* Exercise directions
Only the pictures should be left out; repeat the rest of the data exactly.

(Difference listings)
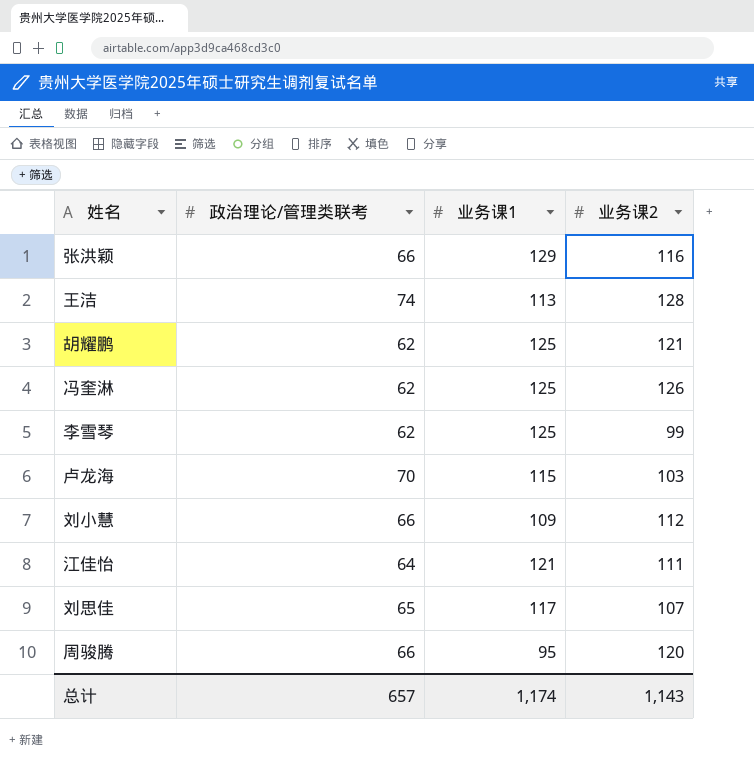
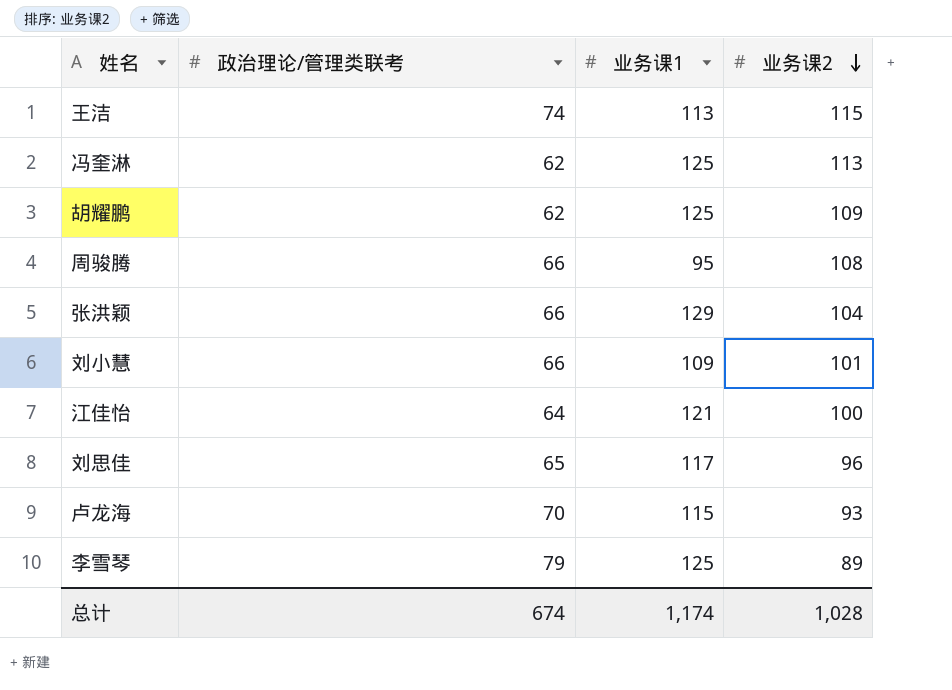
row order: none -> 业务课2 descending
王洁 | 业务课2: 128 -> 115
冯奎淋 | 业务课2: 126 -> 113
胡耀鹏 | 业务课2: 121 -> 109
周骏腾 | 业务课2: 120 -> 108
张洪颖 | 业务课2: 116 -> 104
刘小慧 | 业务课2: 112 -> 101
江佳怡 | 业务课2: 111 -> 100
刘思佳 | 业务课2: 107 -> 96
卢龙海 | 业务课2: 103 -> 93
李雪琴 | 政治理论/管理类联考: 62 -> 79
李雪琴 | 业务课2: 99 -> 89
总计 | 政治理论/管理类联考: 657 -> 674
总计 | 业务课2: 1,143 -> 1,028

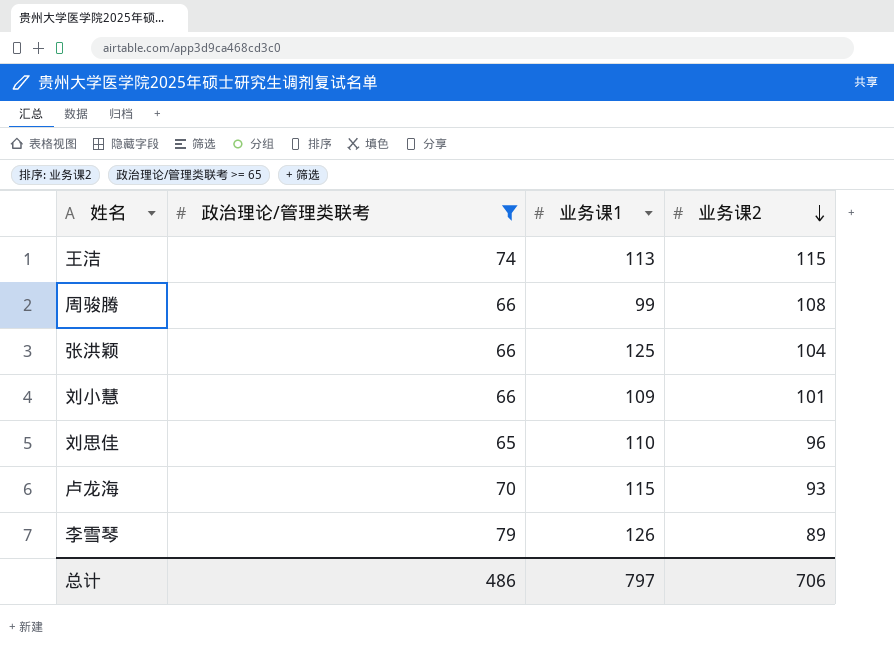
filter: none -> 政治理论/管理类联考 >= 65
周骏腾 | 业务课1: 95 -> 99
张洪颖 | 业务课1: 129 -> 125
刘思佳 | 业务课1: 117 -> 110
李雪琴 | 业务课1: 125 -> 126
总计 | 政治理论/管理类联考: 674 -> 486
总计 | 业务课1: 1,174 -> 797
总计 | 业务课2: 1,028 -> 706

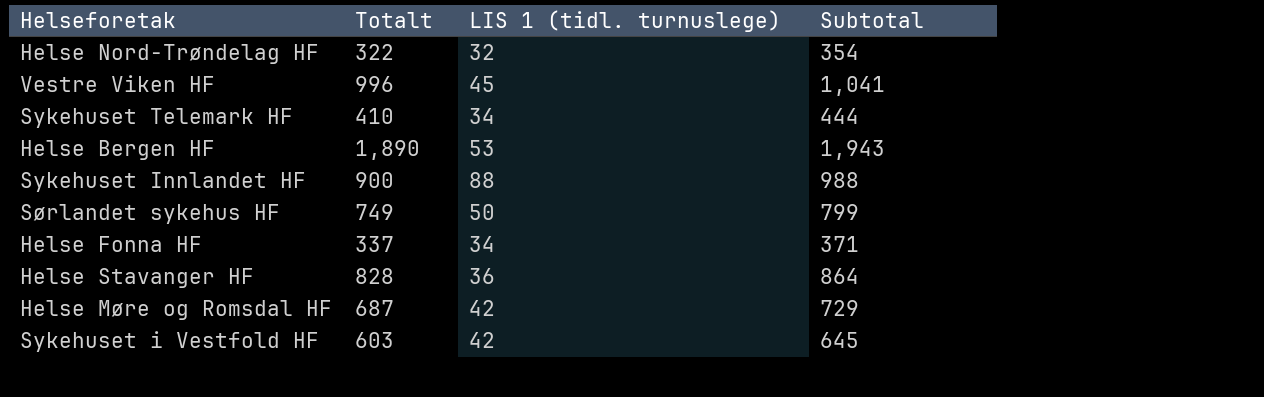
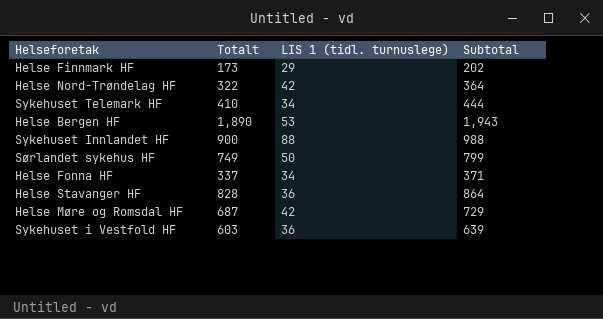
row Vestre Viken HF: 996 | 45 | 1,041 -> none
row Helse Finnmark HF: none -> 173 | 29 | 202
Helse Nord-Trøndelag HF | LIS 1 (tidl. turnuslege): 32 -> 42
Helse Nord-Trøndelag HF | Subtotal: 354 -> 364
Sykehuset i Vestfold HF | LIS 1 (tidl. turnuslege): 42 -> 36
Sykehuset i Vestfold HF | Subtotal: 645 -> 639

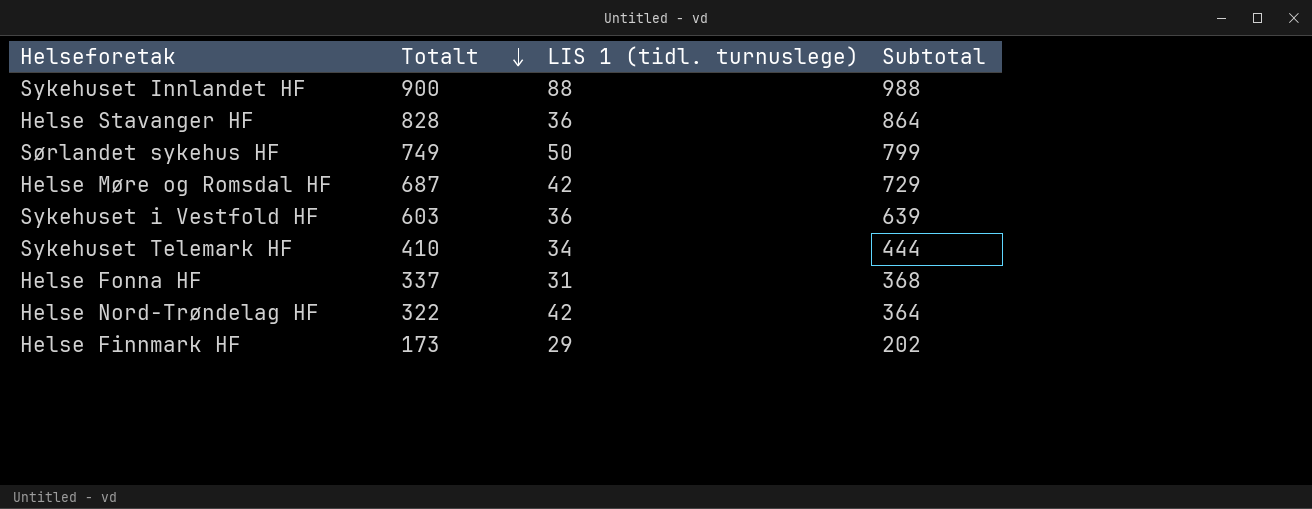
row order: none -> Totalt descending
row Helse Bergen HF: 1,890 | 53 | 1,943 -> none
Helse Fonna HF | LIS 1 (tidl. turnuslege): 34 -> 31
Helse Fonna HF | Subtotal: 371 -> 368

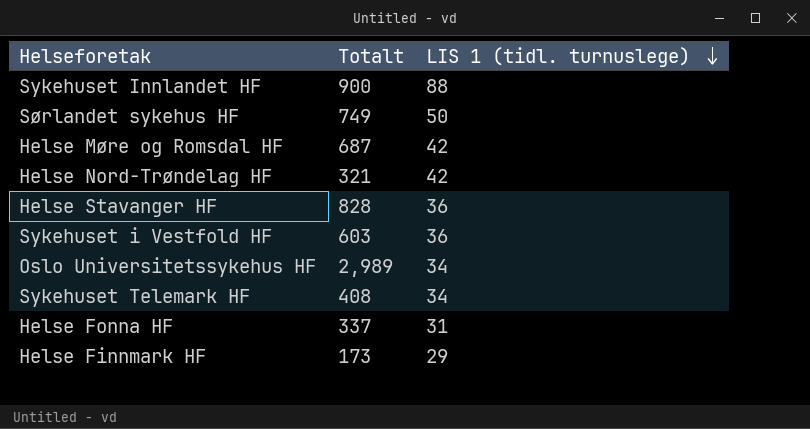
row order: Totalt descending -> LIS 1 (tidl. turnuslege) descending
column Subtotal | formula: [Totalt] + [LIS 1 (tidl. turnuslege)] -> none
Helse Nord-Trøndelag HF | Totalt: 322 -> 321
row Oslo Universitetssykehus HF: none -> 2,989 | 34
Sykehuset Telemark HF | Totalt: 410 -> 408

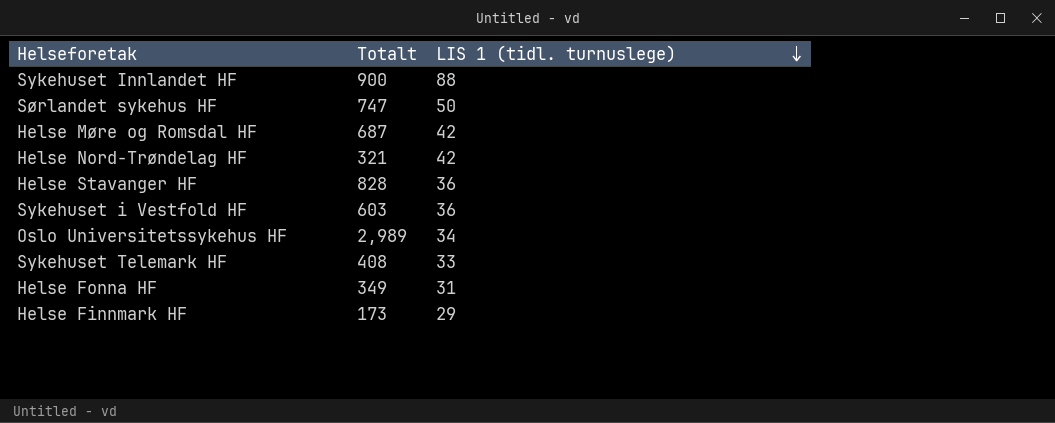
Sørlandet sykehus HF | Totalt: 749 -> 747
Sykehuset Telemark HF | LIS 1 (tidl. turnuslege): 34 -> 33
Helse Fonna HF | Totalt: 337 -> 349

* Result for this exercise
row order: none -> 业务课2 descending
王洁 | 业务课2: 128 -> 115
冯奎淋 | 业务课2: 126 -> 113
胡耀鹏 | 业务课2: 121 -> 109
周骏腾 | 业务课2: 120 -> 108
张洪颖 | 业务课2: 116 -> 104
刘小慧 | 业务课2: 112 -> 101
江佳怡 | 业务课2: 111 -> 100
刘思佳 | 业务课2: 107 -> 96
卢龙海 | 业务课2: 103 -> 93
李雪琴 | 政治理论/管理类联考: 62 -> 79
李雪琴 | 业务课2: 99 -> 89
总计 | 政治理论/管理类联考: 657 -> 674
总计 | 业务课2: 1,143 -> 1,028

filter: none -> 政治理论/管理类联考 >= 65
周骏腾 | 业务课1: 95 -> 99
张洪颖 | 业务课1: 129 -> 125
刘思佳 | 业务课1: 117 -> 110
李雪琴 | 业务课1: 125 -> 126
总计 | 政治理论/管理类联考: 674 -> 486
总计 | 业务课1: 1,174 -> 797
总计 | 业务课2: 1,028 -> 706

row Vestre Viken HF: 996 | 45 | 1,041 -> none
row Helse Finnmark HF: none -> 173 | 29 | 202
Helse Nord-Trøndelag HF | LIS 1 (tidl. turnuslege): 32 -> 42
Helse Nord-Trøndelag HF | Subtotal: 354 -> 364
Sykehuset i Vestfold HF | LIS 1 (tidl. turnuslege): 42 -> 36
Sykehuset i Vestfold HF | Subtotal: 645 -> 639

row order: none -> Totalt descending
row Helse Bergen HF: 1,890 | 53 | 1,943 -> none
Helse Fonna HF | LIS 1 (tidl. turnuslege): 34 -> 31
Helse Fonna HF | Subtotal: 371 -> 368

row order: Totalt descending -> LIS 1 (tidl. turnuslege) descending
column Subtotal | formula: [Totalt] + [LIS 1 (tidl. turnuslege)] -> none
Helse Nord-Trøndelag HF | Totalt: 322 -> 321
row Oslo Universitetssykehus HF: none -> 2,989 | 34
Sykehuset Telemark HF | Totalt: 410 -> 408

Sørlandet sykehus HF | Totalt: 749 -> 747
Sykehuset Telemark HF | LIS 1 (tidl. turnuslege): 34 -> 33
Helse Fonna HF | Totalt: 337 -> 349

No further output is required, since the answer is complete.